Rai watched back; his eyes stony. Sao was surprised he didn’t reply.

Rai may well have imagined an undying existence, though he wouldn’t say as much. Life Fountains were described as ‘effectively’ immortal, or ‘semi-immortal’. Rai himself lacked any of that immortality, so all the more likely he’d have thought about it. No, Sao was sure. He’d seen how Rai looked at Trae, bragged bitterly of Cadmus’s age, spoke of his two hundred year old mother like he wasn’t sure if he was talking about a child or otherworldly elder.

Sao was momentarily struck that he himself had no idea how one would properly talk of their mother in the first place. He’d never known his.

“Fin had to feel like the world was against him.” Hazel had continued. “He had names of people who tested the drug with him, who were in his unit in the army base. But they were impossible to track, it was like they never existed. A zombie drug - you’d think even the rumor if it would spawn a movie, but it all got swept under the rug. To avoid being swept up too, he had to pretend he was never part of it. Wasn’t himself. So people didn’t look at him anymore; when they did it was like he was inhuman.
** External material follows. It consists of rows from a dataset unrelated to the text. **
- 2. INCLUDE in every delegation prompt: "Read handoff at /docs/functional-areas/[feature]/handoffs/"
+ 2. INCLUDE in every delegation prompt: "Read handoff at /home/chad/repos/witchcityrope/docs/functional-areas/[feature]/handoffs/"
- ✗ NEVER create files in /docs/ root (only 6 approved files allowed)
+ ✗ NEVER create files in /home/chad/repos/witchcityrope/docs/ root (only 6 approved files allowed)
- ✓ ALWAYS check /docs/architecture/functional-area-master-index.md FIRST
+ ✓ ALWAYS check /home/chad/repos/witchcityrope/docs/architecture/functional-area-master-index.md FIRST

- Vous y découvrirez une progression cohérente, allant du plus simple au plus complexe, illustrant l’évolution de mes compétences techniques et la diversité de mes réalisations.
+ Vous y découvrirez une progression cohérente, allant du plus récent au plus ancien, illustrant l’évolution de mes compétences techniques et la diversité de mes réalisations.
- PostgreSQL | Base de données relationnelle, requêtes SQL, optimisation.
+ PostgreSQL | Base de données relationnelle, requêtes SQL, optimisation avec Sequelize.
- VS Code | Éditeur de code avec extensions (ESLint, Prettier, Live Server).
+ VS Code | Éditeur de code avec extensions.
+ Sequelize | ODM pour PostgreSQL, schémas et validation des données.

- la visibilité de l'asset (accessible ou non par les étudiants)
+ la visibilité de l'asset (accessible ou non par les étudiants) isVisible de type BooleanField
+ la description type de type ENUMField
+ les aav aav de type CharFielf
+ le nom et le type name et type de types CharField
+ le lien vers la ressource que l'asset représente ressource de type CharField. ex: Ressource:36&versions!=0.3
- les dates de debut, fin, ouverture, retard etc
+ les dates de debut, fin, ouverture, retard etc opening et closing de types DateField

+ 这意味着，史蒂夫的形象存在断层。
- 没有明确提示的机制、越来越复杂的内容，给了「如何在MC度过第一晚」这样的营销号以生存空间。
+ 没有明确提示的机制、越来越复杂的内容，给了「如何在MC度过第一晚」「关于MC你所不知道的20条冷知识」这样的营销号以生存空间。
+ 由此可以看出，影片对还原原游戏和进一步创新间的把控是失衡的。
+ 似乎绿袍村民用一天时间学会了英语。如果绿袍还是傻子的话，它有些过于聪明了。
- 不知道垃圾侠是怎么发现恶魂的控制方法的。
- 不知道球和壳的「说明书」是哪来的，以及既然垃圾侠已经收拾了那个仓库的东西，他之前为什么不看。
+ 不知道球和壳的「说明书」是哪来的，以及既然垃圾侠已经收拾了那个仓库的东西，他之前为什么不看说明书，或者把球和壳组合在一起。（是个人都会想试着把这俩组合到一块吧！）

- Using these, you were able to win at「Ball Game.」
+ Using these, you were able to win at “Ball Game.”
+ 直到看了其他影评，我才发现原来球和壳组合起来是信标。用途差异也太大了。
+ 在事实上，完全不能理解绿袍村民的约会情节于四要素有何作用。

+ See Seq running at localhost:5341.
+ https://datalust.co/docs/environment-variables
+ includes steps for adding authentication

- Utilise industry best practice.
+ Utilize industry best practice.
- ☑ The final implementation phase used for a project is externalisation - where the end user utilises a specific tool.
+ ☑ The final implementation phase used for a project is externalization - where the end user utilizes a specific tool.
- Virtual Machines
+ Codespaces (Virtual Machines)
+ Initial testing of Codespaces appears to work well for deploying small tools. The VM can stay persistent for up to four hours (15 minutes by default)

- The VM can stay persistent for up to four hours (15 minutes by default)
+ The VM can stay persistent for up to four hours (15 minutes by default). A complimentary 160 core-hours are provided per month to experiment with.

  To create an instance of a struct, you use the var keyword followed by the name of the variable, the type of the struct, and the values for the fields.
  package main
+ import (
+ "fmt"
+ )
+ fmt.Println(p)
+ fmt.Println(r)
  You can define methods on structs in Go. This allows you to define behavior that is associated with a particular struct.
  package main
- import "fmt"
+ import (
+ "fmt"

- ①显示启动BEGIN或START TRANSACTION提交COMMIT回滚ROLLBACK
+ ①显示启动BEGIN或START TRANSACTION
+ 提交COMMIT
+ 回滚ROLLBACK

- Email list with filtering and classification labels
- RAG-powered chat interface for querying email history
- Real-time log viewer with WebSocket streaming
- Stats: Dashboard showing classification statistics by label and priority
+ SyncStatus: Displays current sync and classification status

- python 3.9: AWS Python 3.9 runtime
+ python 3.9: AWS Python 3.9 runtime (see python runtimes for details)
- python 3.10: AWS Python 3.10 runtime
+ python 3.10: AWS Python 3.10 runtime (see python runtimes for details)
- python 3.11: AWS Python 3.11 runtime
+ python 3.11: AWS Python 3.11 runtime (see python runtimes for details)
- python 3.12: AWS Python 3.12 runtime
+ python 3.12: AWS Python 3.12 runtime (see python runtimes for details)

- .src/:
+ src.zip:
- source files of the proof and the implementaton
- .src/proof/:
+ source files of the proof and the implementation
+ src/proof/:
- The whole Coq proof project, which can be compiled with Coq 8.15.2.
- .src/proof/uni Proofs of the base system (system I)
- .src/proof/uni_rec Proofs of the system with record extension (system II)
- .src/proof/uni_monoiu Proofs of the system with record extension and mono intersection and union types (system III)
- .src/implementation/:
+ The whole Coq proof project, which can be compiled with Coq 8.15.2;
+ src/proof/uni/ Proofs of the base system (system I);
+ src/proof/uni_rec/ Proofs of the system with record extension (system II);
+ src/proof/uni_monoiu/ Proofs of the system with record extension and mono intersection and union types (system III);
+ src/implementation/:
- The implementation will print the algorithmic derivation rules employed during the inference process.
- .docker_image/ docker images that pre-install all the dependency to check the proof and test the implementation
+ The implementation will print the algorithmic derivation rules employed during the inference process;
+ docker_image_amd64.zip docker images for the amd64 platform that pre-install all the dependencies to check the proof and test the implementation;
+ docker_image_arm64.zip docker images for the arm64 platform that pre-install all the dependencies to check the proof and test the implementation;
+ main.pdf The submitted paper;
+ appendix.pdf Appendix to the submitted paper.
He lost his sense of pain and smell and time and it started to feel like nothing - like really wasn’t human, or ever was.”

“The drug trial participants may have been chosen for their lack of support network. Did he tell you about that?”

“He doesn’t talk like that. But… I got as much out of him as I could.” Hazel gulped tea, then air. “I’m not a doctor or magician or scientist. I don’t know anything about the army. I can’t cure him. He knows that. But I grab people’s eyes and attention for a living. I’ve been online since I was seven. The internet has a memory too strong and angry for its own good. So I thought: we can make sure everyone knows he’s human and what happened, and to make sure he can’t be wiped out, even if he’s caught. Movies and interviews, online record and lots and lots of talk. Even if Central clamps down, the North and the Independents will latch onto a story big enough. The fact that there was a past scandal makes it even easier. These days, a scandal is the only way someone like me - like us - can resist the army.”

Rai rocked back in his chair, slowly. “Your project’s been held up a while. ‘Lost buzz’, I think you told Jasmine? You’re planning a reveal, and you need to do it soon. What would you want us to do?”

“‘What do you want from me’,” Hazel parroted nasally (which, perhaps uncharitably, brought to mind the bleating of Sapphire's mother). “I’m always hearing that. Someone else fucks up and I have to baby them? I already asked you to protect Fin; he should have been getting protection from the start and you still said no. You know so much about the experiment, but you’re not burning down the nearest army base or even speaking up. So you’ve already proven yourself useless.”

She stood, abruptly, and slammed her shin into the table. She unleashed a cavalcade of cursing.

Sao stood to pull the table back but she kicked it again, harder, and shoved past. “Hazel,” he said, “You think Fin needs protection. What about you?”

“This isn’t about me.”

Frowning, Sao tailed her to the door. “Before you go. There’s a man involved… tall, muscular, dark hair. Purple eyes, and a big scar on his right cheek. He’s the one who put Fin’s friend, and one of the city’s last E34 protestors Aquila, in a coma. You know him?”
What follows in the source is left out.